WORK TO BE COMPLETED ::
If a line in the entries below holds the string "also", copy it.

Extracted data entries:
-- Opening Marker --

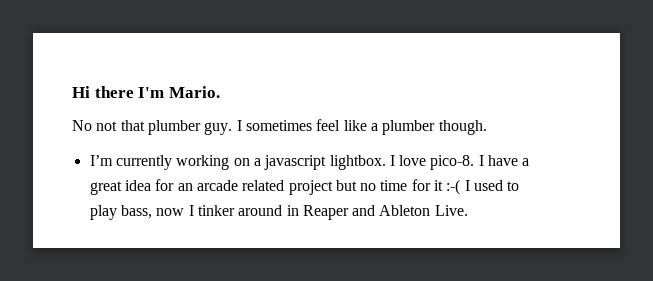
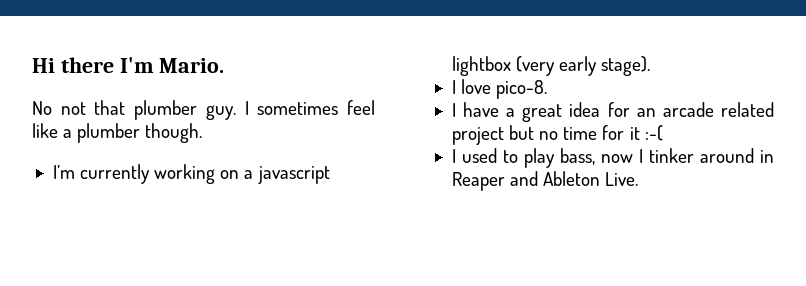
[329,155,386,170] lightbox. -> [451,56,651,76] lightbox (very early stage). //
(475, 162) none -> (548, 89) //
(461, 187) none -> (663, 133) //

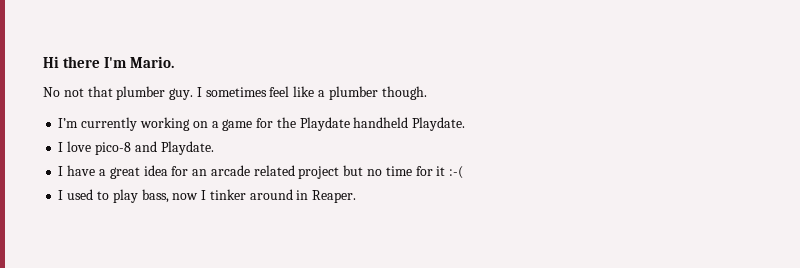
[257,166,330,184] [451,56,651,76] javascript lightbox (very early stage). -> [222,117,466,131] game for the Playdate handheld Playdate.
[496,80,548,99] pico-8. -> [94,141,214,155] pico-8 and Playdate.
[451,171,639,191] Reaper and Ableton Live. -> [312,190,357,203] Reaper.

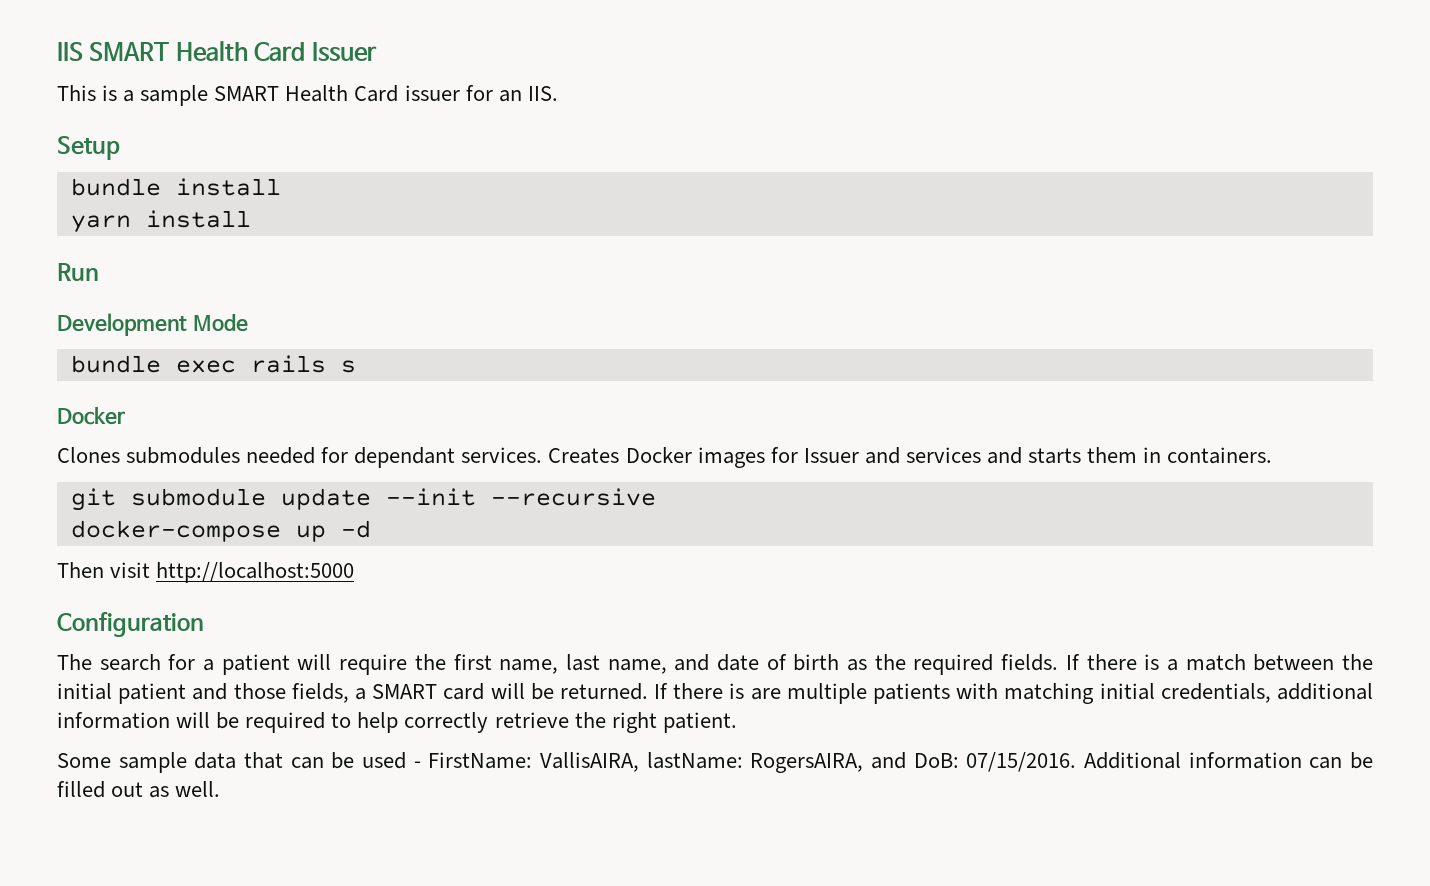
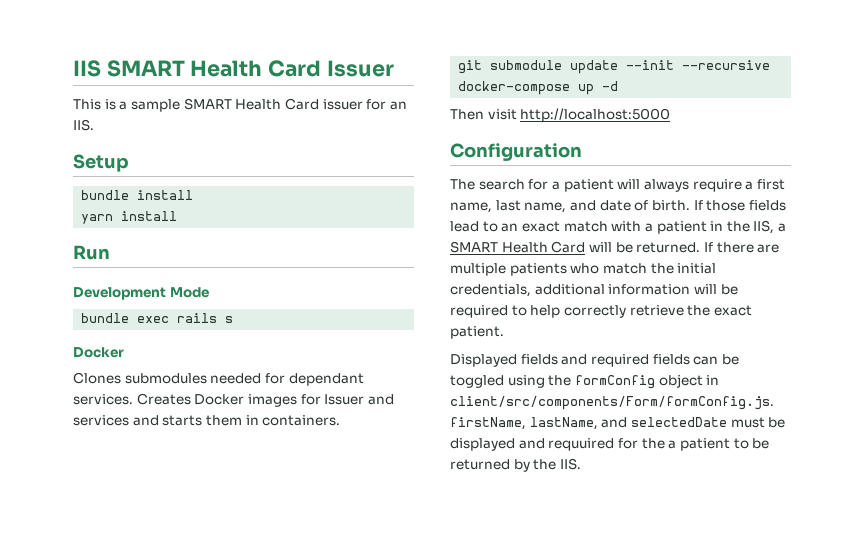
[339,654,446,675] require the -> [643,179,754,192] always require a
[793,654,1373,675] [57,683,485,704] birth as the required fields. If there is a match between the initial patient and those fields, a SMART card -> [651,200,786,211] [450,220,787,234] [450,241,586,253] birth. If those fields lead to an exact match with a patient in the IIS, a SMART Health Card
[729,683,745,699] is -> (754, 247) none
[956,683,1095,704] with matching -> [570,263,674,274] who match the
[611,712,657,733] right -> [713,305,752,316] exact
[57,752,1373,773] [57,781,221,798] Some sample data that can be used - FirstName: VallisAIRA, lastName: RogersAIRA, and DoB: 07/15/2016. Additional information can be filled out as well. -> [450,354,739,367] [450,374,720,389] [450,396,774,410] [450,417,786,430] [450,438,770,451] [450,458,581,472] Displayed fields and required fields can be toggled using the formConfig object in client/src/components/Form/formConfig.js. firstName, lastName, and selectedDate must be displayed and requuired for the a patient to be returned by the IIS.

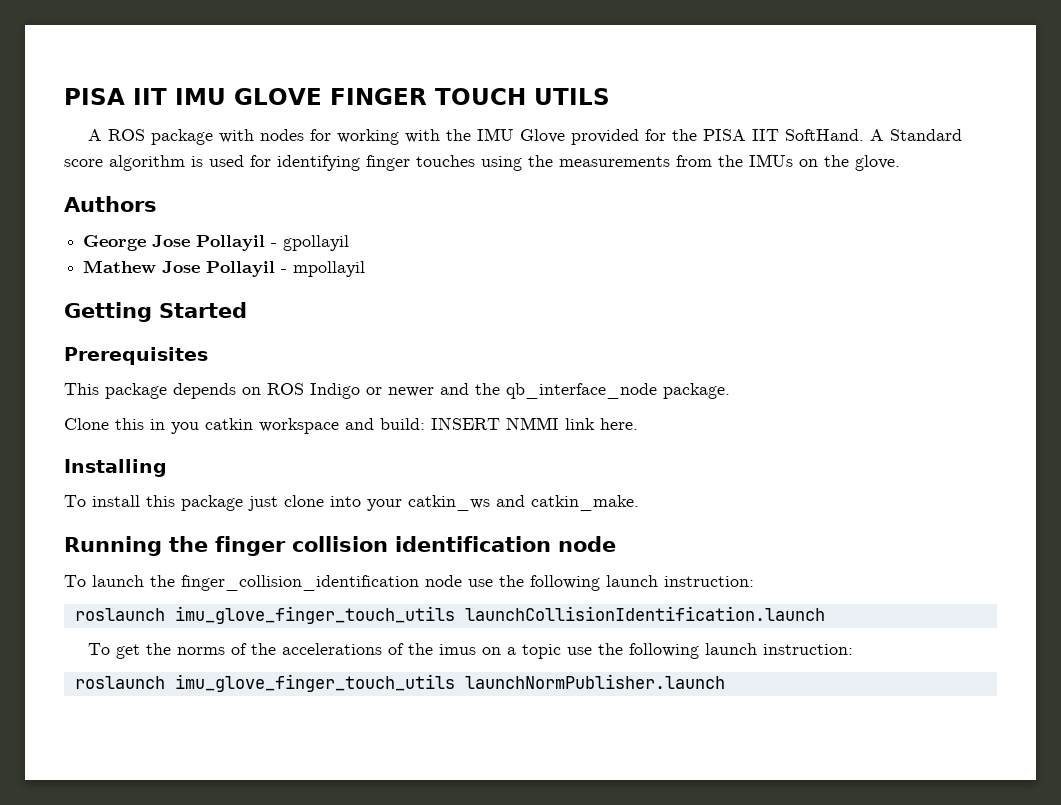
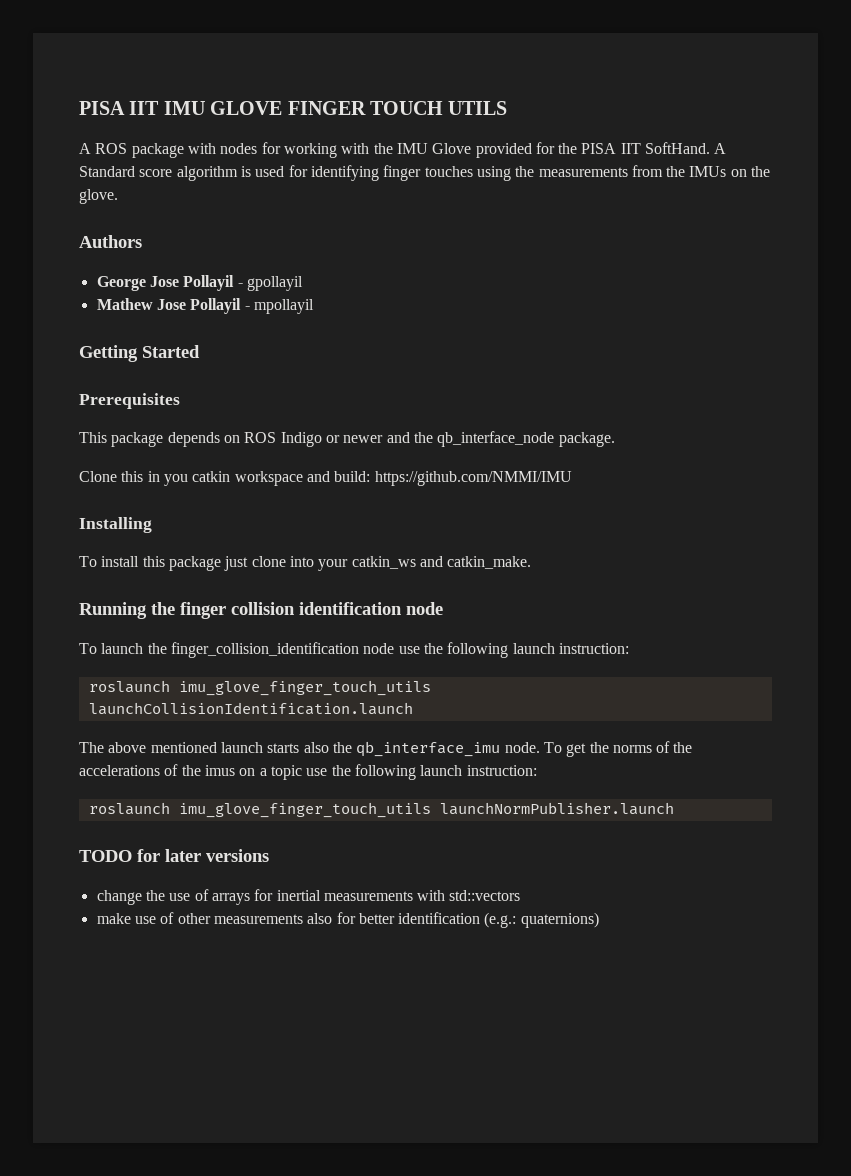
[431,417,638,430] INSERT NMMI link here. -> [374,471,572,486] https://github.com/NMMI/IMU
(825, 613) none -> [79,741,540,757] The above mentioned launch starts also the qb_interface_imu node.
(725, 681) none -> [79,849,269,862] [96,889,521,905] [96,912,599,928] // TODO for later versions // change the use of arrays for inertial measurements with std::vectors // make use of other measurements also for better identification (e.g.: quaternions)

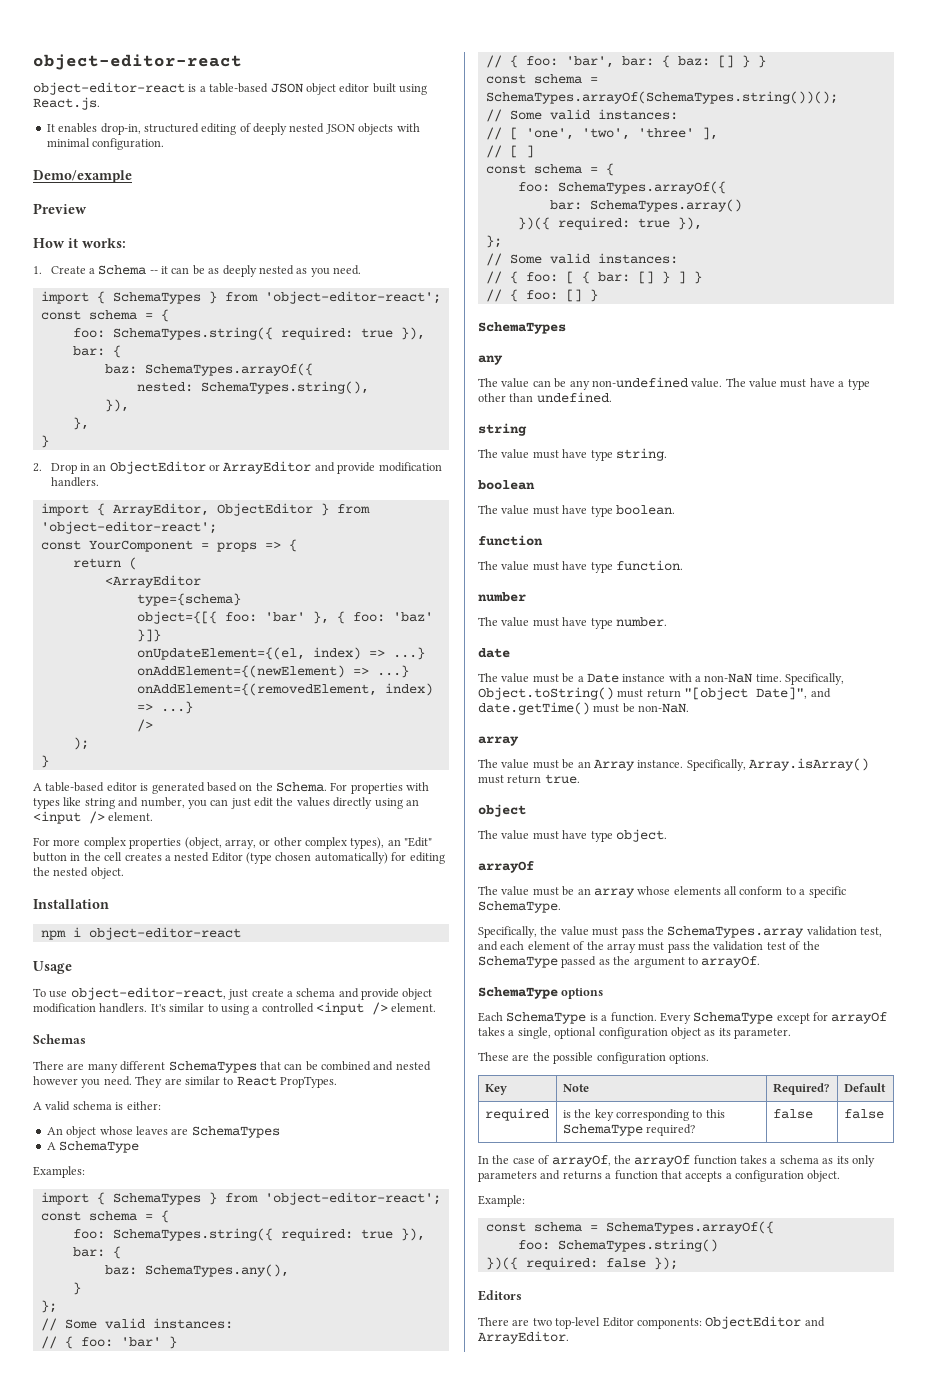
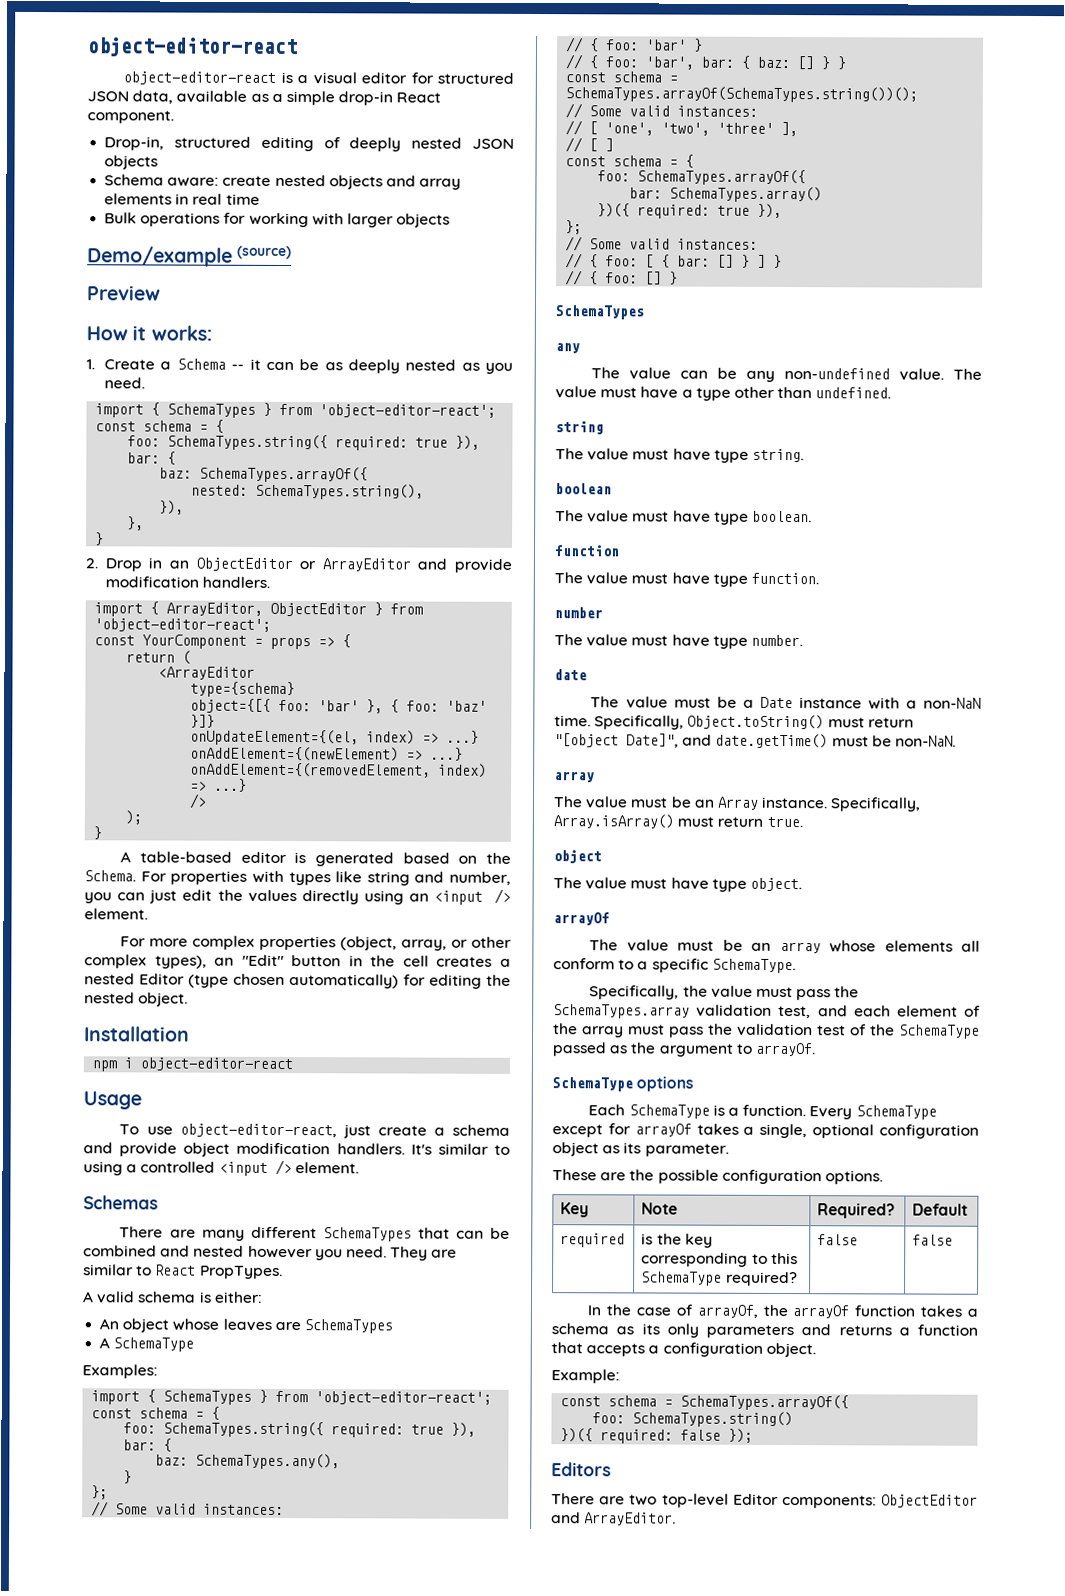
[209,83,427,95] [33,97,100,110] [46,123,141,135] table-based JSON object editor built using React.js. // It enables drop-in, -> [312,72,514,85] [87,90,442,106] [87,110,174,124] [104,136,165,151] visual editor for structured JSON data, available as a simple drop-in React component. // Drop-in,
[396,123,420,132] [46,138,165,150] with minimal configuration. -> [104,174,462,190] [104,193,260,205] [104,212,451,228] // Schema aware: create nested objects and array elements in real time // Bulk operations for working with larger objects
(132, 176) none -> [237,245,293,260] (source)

-- Closing Marker --

RESPONSE AREA ::
(825, 613) none -> [79,741,540,757] The above mentioned launch starts also the qb_interface_imu node.
(725, 681) none -> [79,849,269,862] [96,889,521,905] [96,912,599,928] // TODO for later versions // change the use of arrays for inertial measurements with std::vectors // make use of other measurements also for better identification (e.g.: quaternions)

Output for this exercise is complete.